## [DATA FOR PROCESSING]
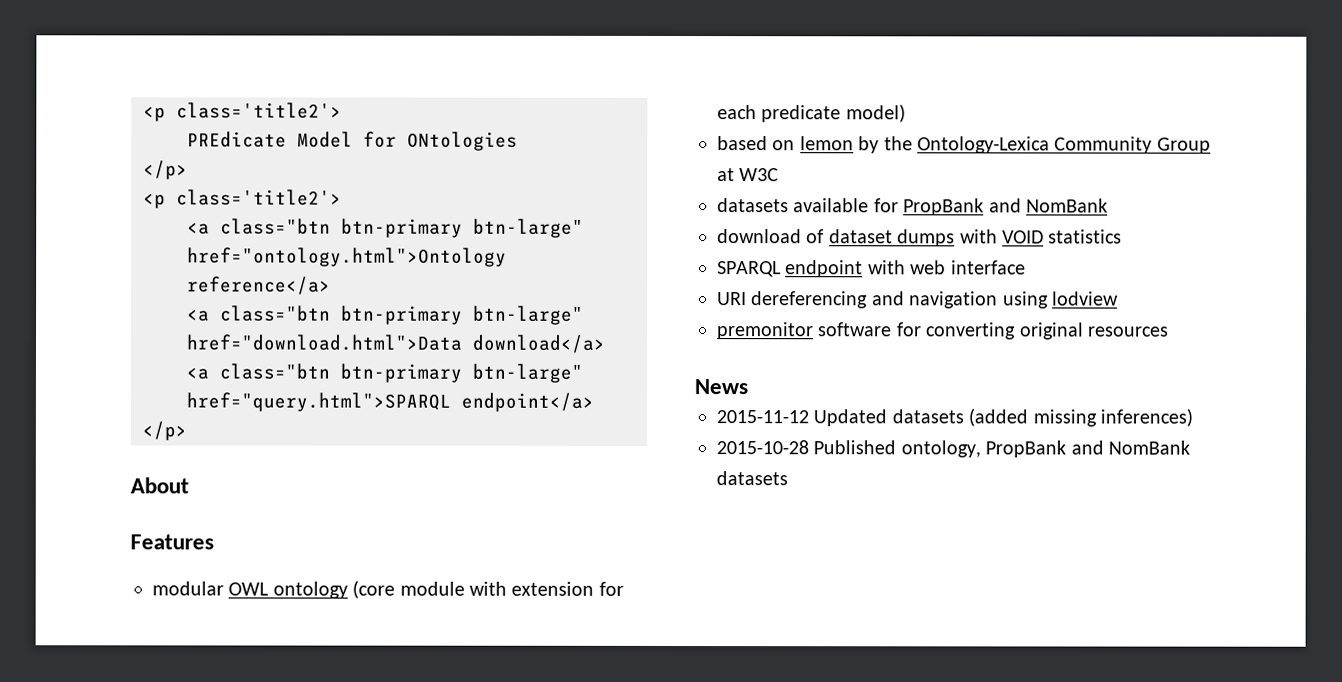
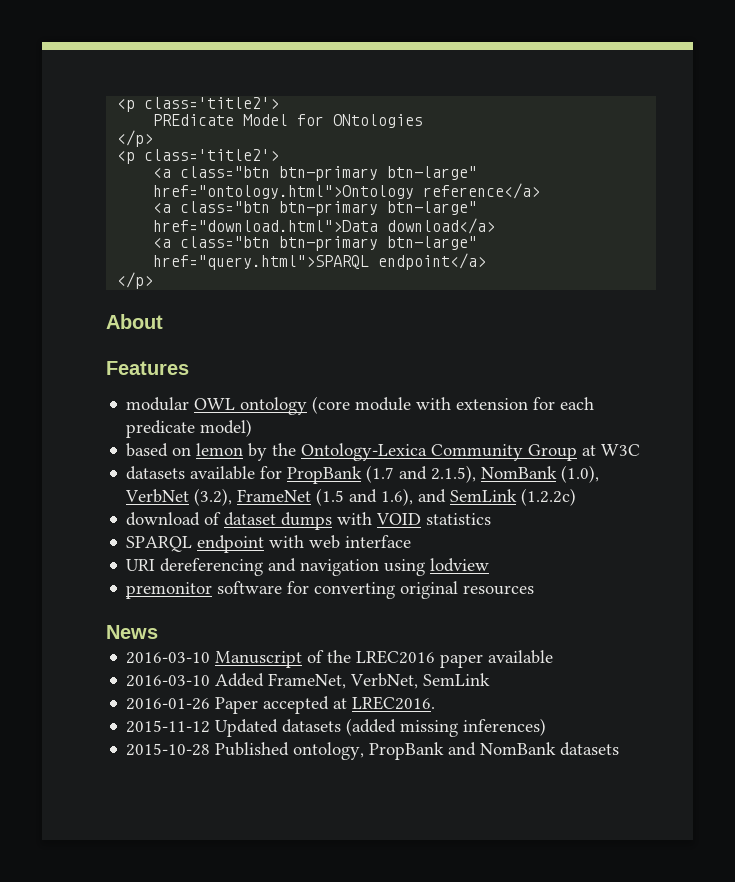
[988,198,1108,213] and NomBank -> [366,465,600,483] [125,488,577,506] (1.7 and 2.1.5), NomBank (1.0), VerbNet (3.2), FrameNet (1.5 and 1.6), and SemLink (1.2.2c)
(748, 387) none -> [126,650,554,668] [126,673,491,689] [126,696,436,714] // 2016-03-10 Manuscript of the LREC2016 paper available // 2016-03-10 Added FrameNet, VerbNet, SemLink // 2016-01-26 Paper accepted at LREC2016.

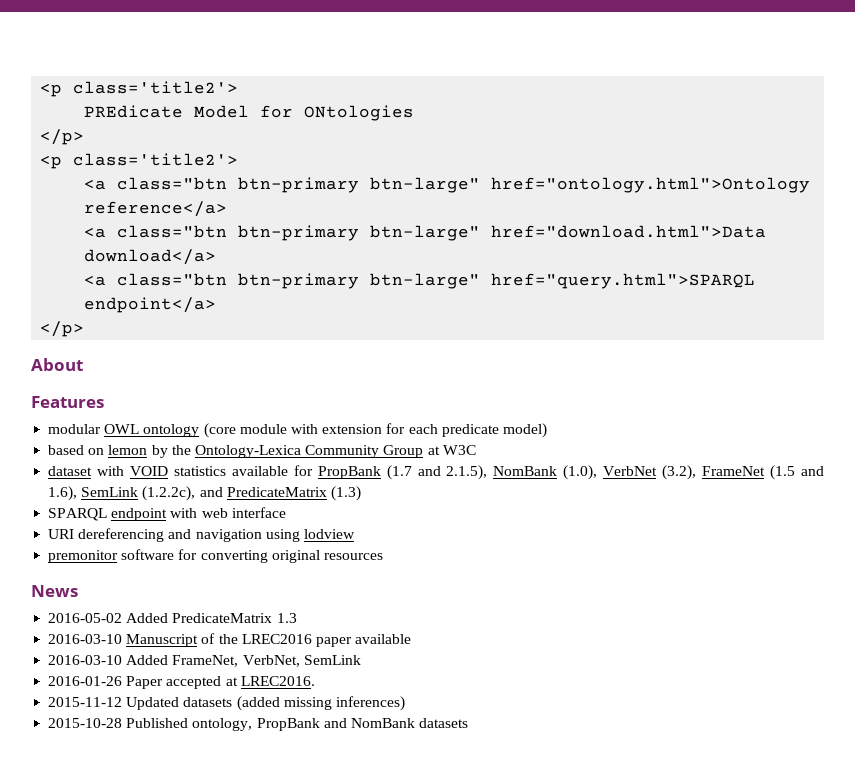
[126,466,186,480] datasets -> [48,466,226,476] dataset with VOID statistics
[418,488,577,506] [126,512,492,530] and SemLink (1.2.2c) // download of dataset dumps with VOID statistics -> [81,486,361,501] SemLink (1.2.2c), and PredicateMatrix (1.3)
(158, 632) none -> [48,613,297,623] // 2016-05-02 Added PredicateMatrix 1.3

## [ASSIGNMENT]
Pictures are to be excluded; everything else in the records must be reproduced exactly.

## [YOUR SOLUTION]
[988,198,1108,213] and NomBank -> [366,465,600,483] [125,488,577,506] (1.7 and 2.1.5), NomBank (1.0), VerbNet (3.2), FrameNet (1.5 and 1.6), and SemLink (1.2.2c)
(748, 387) none -> [126,650,554,668] [126,673,491,689] [126,696,436,714] // 2016-03-10 Manuscript of the LREC2016 paper available // 2016-03-10 Added FrameNet, VerbNet, SemLink // 2016-01-26 Paper accepted at LREC2016.

[126,466,186,480] datasets -> [48,466,226,476] dataset with VOID statistics
[418,488,577,506] [126,512,492,530] and SemLink (1.2.2c) // download of dataset dumps with VOID statistics -> [81,486,361,501] SemLink (1.2.2c), and PredicateMatrix (1.3)
(158, 632) none -> [48,613,297,623] // 2016-05-02 Added PredicateMatrix 1.3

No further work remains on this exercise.